Миссис Шоу в свойственной ей манере тоже была привязана к Полли. Кто еще, кроме этой девочки, мог в периоды частых ее недомоганий так весело и с такой заботой откликаться на ее раздраженный зов и исполнять множество ее требований и поручений. Полли часами читала ей вслух, занимала ее разговором и по первому требованию отыскивала одну из ее бесчисленных шалей, которые та меняла по многу раз в день.

Ну и конечно же, бабушка души не чаяла в гостье.

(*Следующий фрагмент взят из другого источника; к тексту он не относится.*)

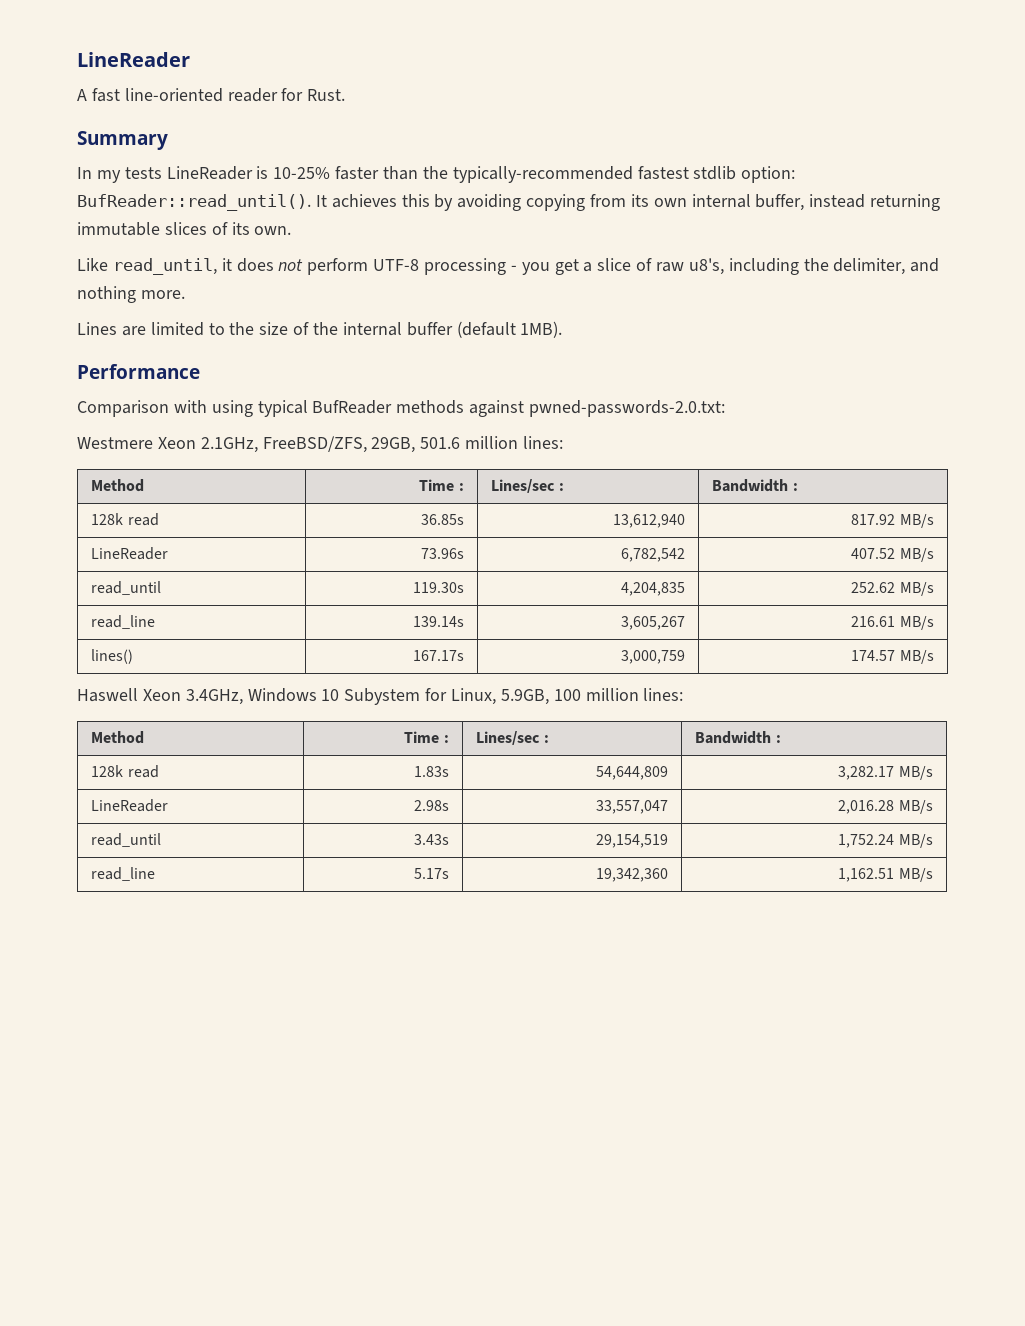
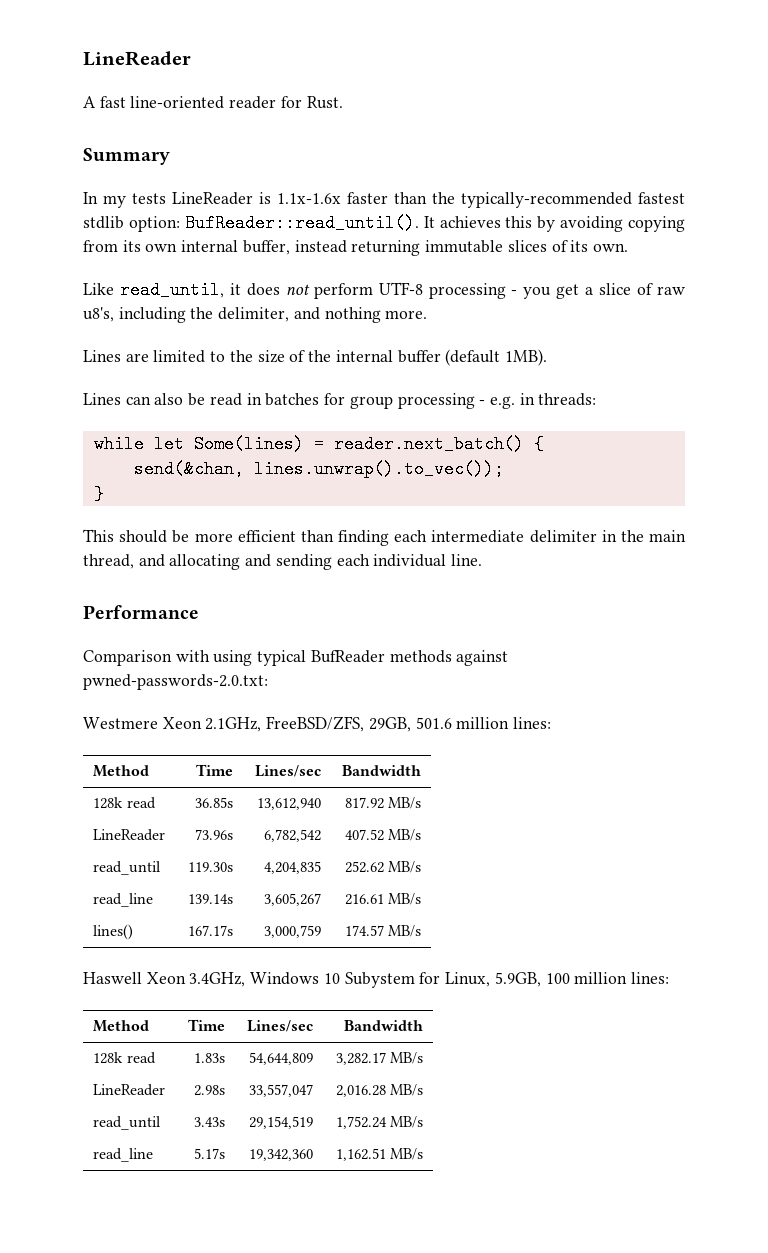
- In my tests LineReader is 10-25% faster than the typically-recommended fastest stdlib option: BufReader::read_until().
+ In my tests LineReader is 1.1x-1.6x faster than the typically-recommended fastest stdlib option: BufReader::read_until().
+ Lines can also be read in batches for group processing - e.g. in threads:
+ while let Some(lines) = reader.next_batch() {
+ send(&chan, lines.unwrap().to_vec());
+ }
+ This should be more efficient than finding each intermediate delimiter in the main thread, and allocating and sending each individual line.
  Westmere Xeon 2.1GHz, FreeBSD/ZFS, 29GB, 501.6 million lines:
- Method | Time : | Lines/sec : | Bandwidth :
+ Method | Time | Lines/sec | Bandwidth
  Haswell Xeon 3.4GHz, Windows 10 Subystem for Linux, 5.9GB, 100 million lines:
- Method | Time : | Lines/sec : | Bandwidth :
+ Method | Time | Lines/sec | Bandwidth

Ведь Полли не просто наносила ей визиты вежливости, а с удовольствием проводила время в ее старомодных комнатах, осваивая искусство самого разнообразного рукоделия или просто наслаждаясь беседой с ней. Пожилая леди впервые за много последних лет вновь начала ощущать себя нужной и интересной кому-то, а с этим жизнь ее обрела давно утраченную насыщенность.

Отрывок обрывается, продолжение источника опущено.